5+ lunch possibilities (we repeat lunch ideas more than dinner)

cheese or egg salad or peanut butter or chicken salad sandwiches (bread from scratch, mayo from home), celery sticks, carrot sticks, fruit

chicken and vegetable (carrots, celery, peas, green beans, onions) soup from scratch (adding potatoes from garden, noodles, barley, quinoa, or rice from home for carb), fruit, cookies (from ingredients at home already)

curried peanut butter and pumpkin soup, biscuits (scratch) and fruit on side

snacky lunch -- raisins, peanuts, cheese slices, apple wedges, celery sticks, carrot sticks, bread (from scratch) and butter 

salad lunch -- enhanced slaw-type salad with shredded cabbage, grated carrots, chopped peanuts, cubed cheese, raisins, apple chunks, cooked garbanzo beans (from home), mayo (from home), vinegar (from home), salt, with toast (scratch) on side

snacks using what I bought

muffins -- variation possibilities from this haul only: 1) apple, 2) carrot, 3) raisin, 4) peanut butter, 5) whole orange, 6) banana, and 7) corny corn

cookies and snack cakes -- oatmeal raisin drop cookies, carrot-spice drop cookies, peanut butter cookies, apple-spice snack cake, carrot snack cake

peanut butter-raisin protein balls (using powdered milk and honey from home) 
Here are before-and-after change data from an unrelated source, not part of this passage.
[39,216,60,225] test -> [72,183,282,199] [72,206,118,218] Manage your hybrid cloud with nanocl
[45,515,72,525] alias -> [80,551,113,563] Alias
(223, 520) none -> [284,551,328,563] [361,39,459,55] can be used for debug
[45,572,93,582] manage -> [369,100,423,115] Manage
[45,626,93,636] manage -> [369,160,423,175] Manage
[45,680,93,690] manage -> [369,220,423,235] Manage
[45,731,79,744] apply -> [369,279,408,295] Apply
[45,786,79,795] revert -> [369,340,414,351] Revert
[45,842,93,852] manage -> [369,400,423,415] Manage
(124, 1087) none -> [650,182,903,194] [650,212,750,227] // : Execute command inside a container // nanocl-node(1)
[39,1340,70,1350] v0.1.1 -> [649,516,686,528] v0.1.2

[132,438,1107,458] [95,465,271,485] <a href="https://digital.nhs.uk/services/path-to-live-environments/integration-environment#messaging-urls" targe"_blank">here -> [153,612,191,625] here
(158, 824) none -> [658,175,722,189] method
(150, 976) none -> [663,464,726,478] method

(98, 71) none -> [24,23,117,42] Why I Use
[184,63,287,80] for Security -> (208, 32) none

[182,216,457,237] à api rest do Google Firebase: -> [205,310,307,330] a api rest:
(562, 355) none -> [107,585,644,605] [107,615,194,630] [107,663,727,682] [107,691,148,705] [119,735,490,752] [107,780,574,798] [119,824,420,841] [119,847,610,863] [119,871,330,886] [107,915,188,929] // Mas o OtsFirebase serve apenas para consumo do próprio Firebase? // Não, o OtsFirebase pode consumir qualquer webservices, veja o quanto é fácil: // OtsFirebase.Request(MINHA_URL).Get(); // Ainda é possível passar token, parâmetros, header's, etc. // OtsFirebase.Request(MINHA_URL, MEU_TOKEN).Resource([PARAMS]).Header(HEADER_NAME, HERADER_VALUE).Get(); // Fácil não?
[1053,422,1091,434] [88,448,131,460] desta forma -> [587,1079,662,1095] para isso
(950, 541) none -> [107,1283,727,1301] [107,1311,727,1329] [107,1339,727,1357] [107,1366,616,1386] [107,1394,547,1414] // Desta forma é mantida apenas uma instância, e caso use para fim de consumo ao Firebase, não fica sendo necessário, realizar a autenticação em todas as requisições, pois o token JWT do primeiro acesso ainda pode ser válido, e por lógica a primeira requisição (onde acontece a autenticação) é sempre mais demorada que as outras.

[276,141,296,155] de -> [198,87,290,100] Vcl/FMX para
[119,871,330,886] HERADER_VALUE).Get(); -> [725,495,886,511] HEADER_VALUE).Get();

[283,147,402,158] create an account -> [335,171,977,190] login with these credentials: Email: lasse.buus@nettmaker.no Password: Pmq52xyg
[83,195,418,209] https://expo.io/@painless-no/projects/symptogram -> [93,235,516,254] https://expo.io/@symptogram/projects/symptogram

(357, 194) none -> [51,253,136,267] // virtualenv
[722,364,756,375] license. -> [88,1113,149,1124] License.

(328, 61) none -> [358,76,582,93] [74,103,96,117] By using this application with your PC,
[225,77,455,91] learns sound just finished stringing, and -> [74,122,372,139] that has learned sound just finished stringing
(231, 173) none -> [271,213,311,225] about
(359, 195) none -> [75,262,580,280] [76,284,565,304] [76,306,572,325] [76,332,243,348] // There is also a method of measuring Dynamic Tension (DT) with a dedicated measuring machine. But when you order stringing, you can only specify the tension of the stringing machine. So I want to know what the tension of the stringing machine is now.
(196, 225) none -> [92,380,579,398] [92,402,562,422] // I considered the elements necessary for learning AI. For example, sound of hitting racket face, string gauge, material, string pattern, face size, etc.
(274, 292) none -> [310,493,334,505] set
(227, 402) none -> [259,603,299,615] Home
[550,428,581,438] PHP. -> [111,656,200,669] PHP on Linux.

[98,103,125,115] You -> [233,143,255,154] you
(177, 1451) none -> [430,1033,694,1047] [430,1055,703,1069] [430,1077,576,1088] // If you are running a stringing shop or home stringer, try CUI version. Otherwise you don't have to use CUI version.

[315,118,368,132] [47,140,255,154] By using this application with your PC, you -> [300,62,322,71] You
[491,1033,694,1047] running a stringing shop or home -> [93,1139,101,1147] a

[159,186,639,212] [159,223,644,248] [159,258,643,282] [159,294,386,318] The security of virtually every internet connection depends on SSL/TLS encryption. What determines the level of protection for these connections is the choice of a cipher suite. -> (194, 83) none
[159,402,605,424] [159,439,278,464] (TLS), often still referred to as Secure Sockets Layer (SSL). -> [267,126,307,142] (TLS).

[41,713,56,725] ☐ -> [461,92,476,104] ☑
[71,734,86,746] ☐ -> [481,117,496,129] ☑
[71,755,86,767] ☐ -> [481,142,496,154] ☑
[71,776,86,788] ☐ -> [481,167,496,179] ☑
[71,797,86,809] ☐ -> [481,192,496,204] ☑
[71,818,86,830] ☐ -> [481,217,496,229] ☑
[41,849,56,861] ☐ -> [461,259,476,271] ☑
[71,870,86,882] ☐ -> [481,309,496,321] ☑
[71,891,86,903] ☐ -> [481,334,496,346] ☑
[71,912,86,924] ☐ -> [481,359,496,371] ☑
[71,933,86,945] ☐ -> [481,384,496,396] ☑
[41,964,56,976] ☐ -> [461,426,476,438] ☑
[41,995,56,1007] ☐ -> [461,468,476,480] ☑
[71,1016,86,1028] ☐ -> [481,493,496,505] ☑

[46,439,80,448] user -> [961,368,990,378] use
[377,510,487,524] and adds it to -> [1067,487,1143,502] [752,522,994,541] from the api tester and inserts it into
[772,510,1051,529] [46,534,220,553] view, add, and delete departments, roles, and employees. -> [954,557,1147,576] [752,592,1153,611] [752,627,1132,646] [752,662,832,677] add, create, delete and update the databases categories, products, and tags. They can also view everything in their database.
no-bake shredded carrot-peanut butter-rolled oat-honey energy balls

for a candy treat -- chocolate covered raisin clusters, about 1/4 cup chocolate chips, melted and mixed with a little coconut oil and a large handful of raisins. Could also be done with peanuts for peanut clusters.

plain raisins, plain peanuts, cheese cubes, celery sticks, carrot sticks, fresh fruit



I'm not saying we will definitely be having these meals and snacks in the next couple of weeks, as we have lots of other foods in the freezers, pantry, and fridge that we can draw from. These were just a handful of suggested meals I could make, based on this shopping trip. The foods from my haul that don't get eaten before I shop again will simply be rolled over into use the following shopping period.


So that's what a healthy haul from WinCo, on a limited budget, looks like for my family and how it all winds up in our meals.





2 comments:

  1. What a comprehensive and helpful list! Thank you very much.

    ReplyDelete
  2. That was a very thorough analysis. Have you ever though about teaching a class on basic nutrition and frugal food buying and cooking? You are the master in this area. I had a friend that taught a class like that that our church offered for free. They especially talked about using items that were commonly donated to the food pantries. Interesting note. Baked beans are often donated to food pantries, but some of the people didn't know what to do with them. While beans were a staple of their diet in their home countries, sweetened beans like baked beans were not.